When Conn had headed south, only knowing that his sister was working in a blue temple, or living in one, he wasn’t sure what to think. He had seen blue houses and wasn’t entirely sure what was the difference between a blue house and a blue temple. Certainly some blue houses were little more than the size of the house he lived in with his family, and some seemed like taverns or inns while some in great cities, and this happened the further south you went, seemed like stately townhouses. Also, though they called themselves priests, and bthe White Priest reluctantly agreed that they were, Conn could not tell the difference between a blue priest and a male prostitute.
He imagined himself, coming into the Great City and asking, “Can you direct me to the the Blue Temple, and people sniggering, people saying, “Oh, this lad looks for a blue temple, indeed.”

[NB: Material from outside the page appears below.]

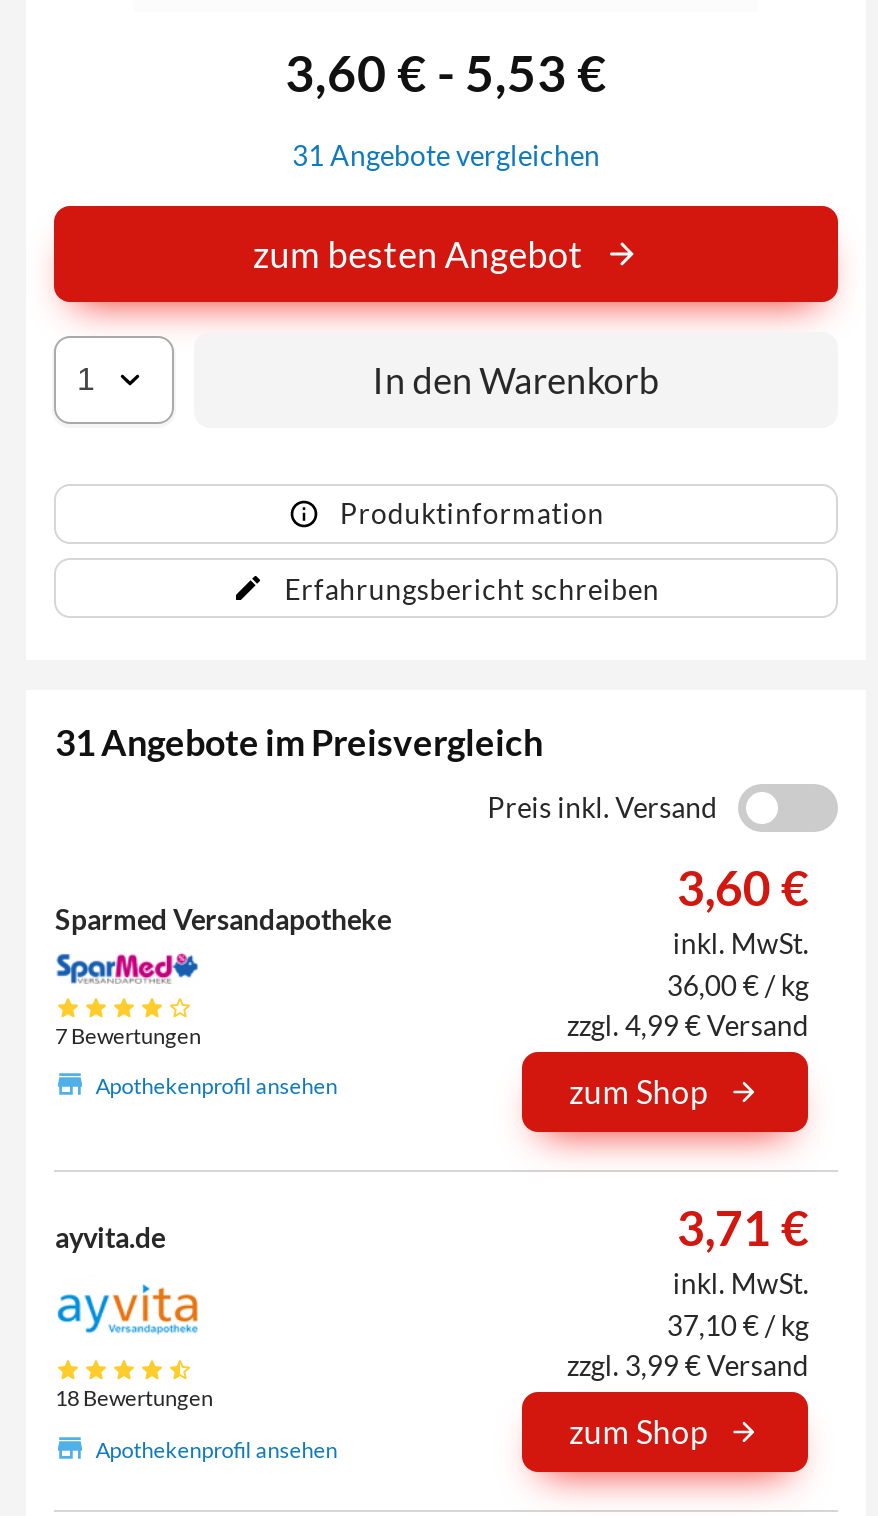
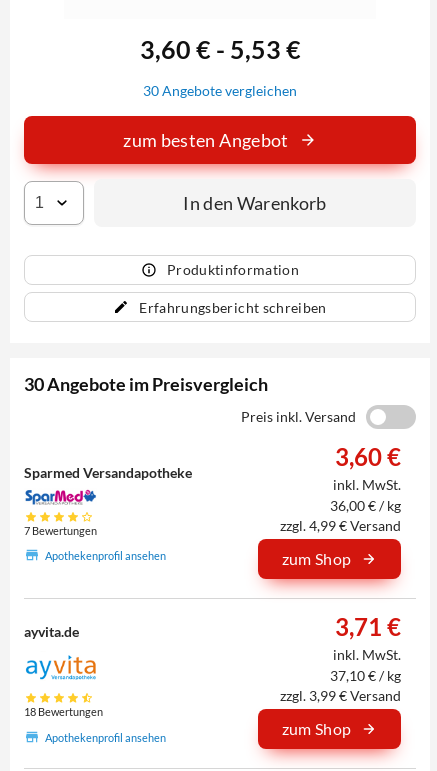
- 31 Angebote vergleichen
+ 30 Angebote vergleichen

- 31 Angebote im Preisvergleich
+ 30 Angebote im Preisvergleich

Conn understood from very early on that a lad looking for another lad was suspicious. But things seemed to be different down south.
On his poverty stricken journey southe to warmer climes, he was surprised by the sizes of the cities, and when he had come up the River Arnor, and the ferry he’d taken passage on rounded its tip to reveal the City, his eyes had widened. Back in the north towns that were bigger than Ipwick were only bigger versions of Ipwick. There was no way to compare Ipwick to the city of the Capital. Ipwick had little churches and a few taverns, houses spaced out several feet apart. How to compare it to a place where the great minsters had towers touching the sky, and they crouched like massive lions, their naves as wide as several street blocks. How to compare to Ipwick’s houses the city blocks with great shops on the grounds and second floors of great mansions several stories high?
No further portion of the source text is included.